Councilmember Nat Bates criticized city staff for failing to prioritize the agenda items relating to Lawrence Berkeley National Labs’ Richmond Bay Campus and the Chevron refinery, saying it was unfair to make the city’s major job creators wait for hours to speak. LBNL officials did not begin their presentation to the council until after 9 p.m.
Fred Glueck, President of the Council of Industries, was not surprised at having to sit for five hours in the council chambers only to be told he would not have a chance to talk before the council. But Glueck agreed with Bates. “I think the items that were more business-relevant should have been [scheduled] earlier,” Glueck said.
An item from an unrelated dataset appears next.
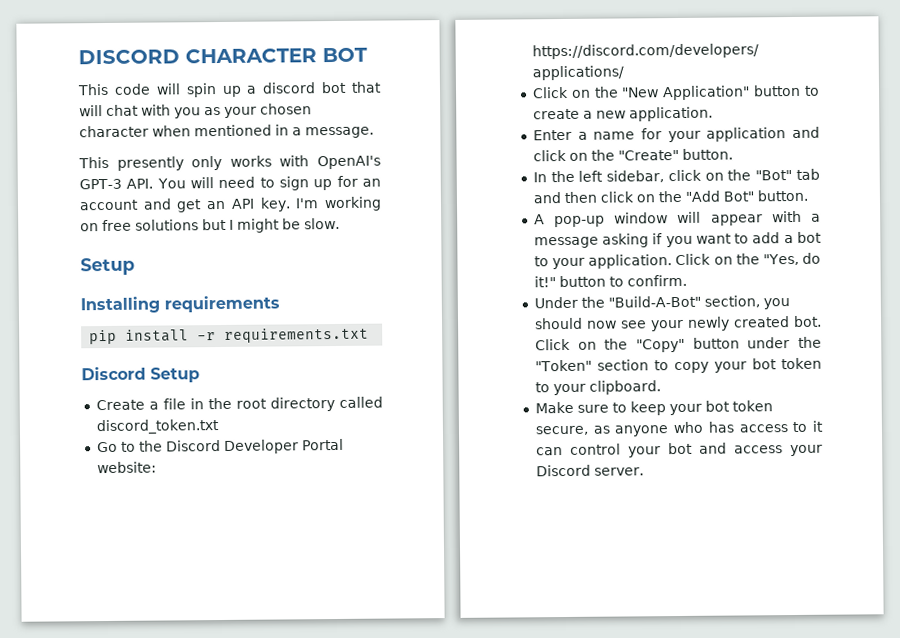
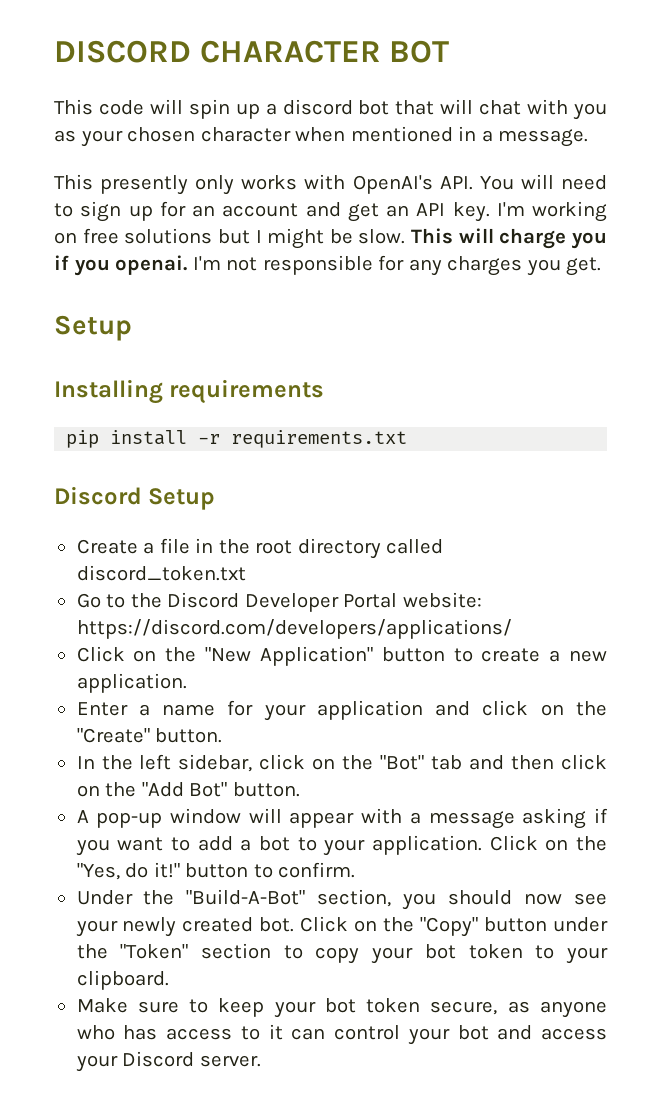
- This presently only works with OpenAI's GPT-3 API. You will need to sign up for an account and get an API key.
+ This presently only works with OpenAI's API. You will need to sign up for an account and get an API key.
+ This will charge you if you openai. I'm not responsible for any charges you get.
Communities for a Better Environment leaders Andres Soto and Greg Karras told the council members they had decided not to comment on the item. Instead, they submitted a letter to the council urging them to scrap the issue altogether. Soto said that the council should wait until the full Environmental Impact Report of the Revised Modernization Project is released before making decisions about how to mitigate greenhouse gases that will be produced by the project.
The city staff was prepared to gather input from the public on what they would like to see in terms of greenhouse gas mitigation, but discussion on the item was postponed.
“We’ll continue to hear and discuss more fully what types of mitigations we want to put in place,” said Mayor Gayle McLaughlin, after adjourning the meeting. “I’d like to see a lot more on local emissions reductions and a lot more [reductions] at the refinery itself instead of the ‘cap and trade.'”
Correction: In an earlier version of this story, we reported that the Revised Modernization Project would allow the refinery to process “heavier crude oil.” In fact, according to Chevron’s conditional use permit, the Revised Renewal Project will only enable the refinery to process crude oils with higher sulfur content, known in the industry as “sourer” crude oils. The project will not enable processing of heavier crude oils.